▶ [Work task]: Copy each line of the entries below that contains the string "spacing".
=== Records provided ===
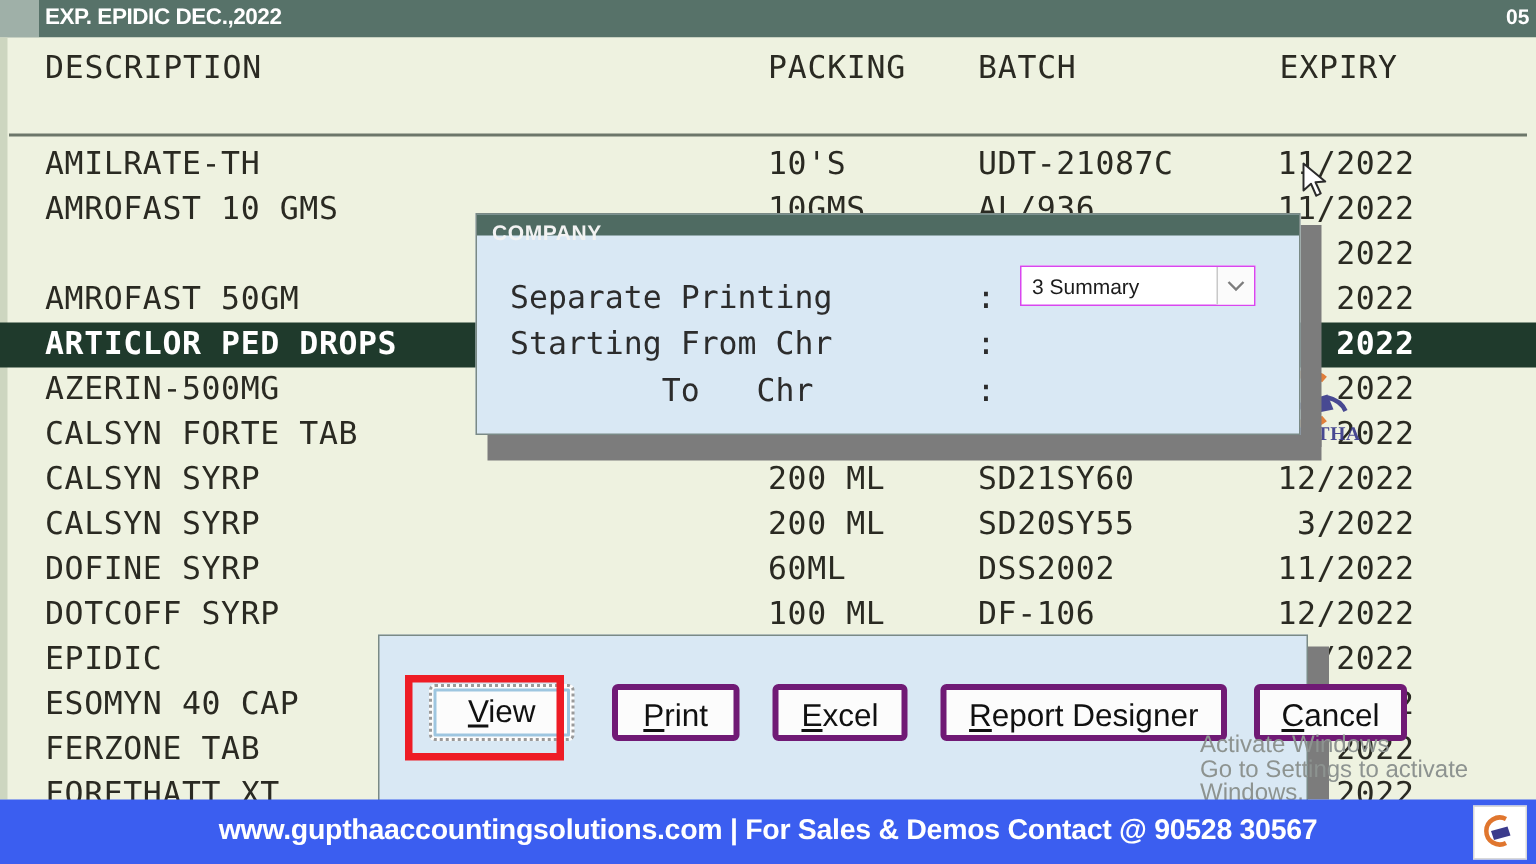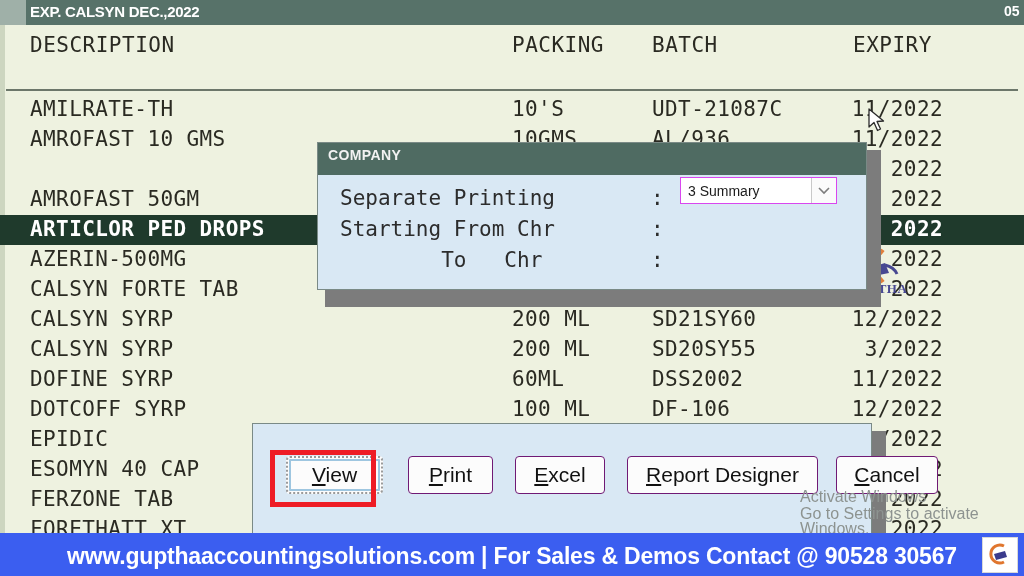--- a/index.html
+++ b/index.html
@@ -151,21 +151,21 @@
     border: 1px solid #7a8a86;
     box-sizing: border-box;
   }
   .dlg-shadow {
     position: absolute;
     background: #7c7c7c;
   }
   .dlg-caption {
     position: absolute;
     left: 0; top: 0;
-    width: 100%; height: 32px;
+    width: 100%; height: 14px;
     background: #4f6b62;
     color: #f2f2f2;
     font-size: 14px;
     font-weight: 600;
     letter-spacing: 0.4px;
   }
   .dlg-caption span {
     position: absolute;
     left: 10px; top: 4px;
   }
@@ -214,21 +214,21 @@
   }
 
   
   #dlg-buttons { left: 252px; top: 423px; width: 620px; height: 112px; }
   #dlg-buttons-shadow-r { left: 872px; top: 431px; width: 14px; height: 102px; }
   .btn {
     position: absolute;
     top: 32px;
     height: 38px;
     background: #fcfcfc;
-    border: 1px solid #701a75;
+    border: 4px solid #701a75;
     border-radius: 4px;
     box-sizing: border-box;
     font-family: "Liberation Sans", sans-serif;
     font-size: 21px;
     color: #111111;
     text-align: center;
     line-height: 36px;
     white-space: nowrap;
     cursor: default;
   }
@@ -255,21 +255,21 @@
     width: 1024px; height: 43px;
     background: #3b5ef0;
   }
   #banner .btext {
     position: absolute;
     left: 0; top: 10px;
     width: 1024px;
     text-align: center;
     color: #ffffff;
     font-family: "Liberation Sans", sans-serif;
-    font-size: 23px;
+    font-size: 19px;
     font-weight: bold;
     letter-spacing: -0.2px;
     white-space: nowrap;
   }
   #banner-logo {
     position: absolute;
     right: 6px; top: 4px;
     width: 34px; height: 34px;
     background: #ffffff;
     border: 1px solid #d8d8d8;
@@ -283,21 +283,21 @@
     pointer-events: none;
   }
 </style>
 </head>
 <body>
 
 <div id="screen">
 
   <div id="titlebar">
     <div id="tb-leftpad"></div>
-    <div class="tb-title">EXP. CALSYN DEC.,2022</div>
+    <div class="tb-title">EXP. EPIDIC DEC.,2022</div>
     <div class="tb-right">05</div>
   </div>
 
   <div id="sheet">
     <div id="sheet-edge-left"></div>
 
     <div id="colhead">
       <div class="c" style="left:30px;">DESCRIPTION</div>
       <div class="c" style="left:512px;">PACKING</div>
       <div class="c" style="left:652px;">BATCH</div>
===
▶ [Result for this task]:
     letter-spacing: 0.4px;
     letter-spacing: -0.2px;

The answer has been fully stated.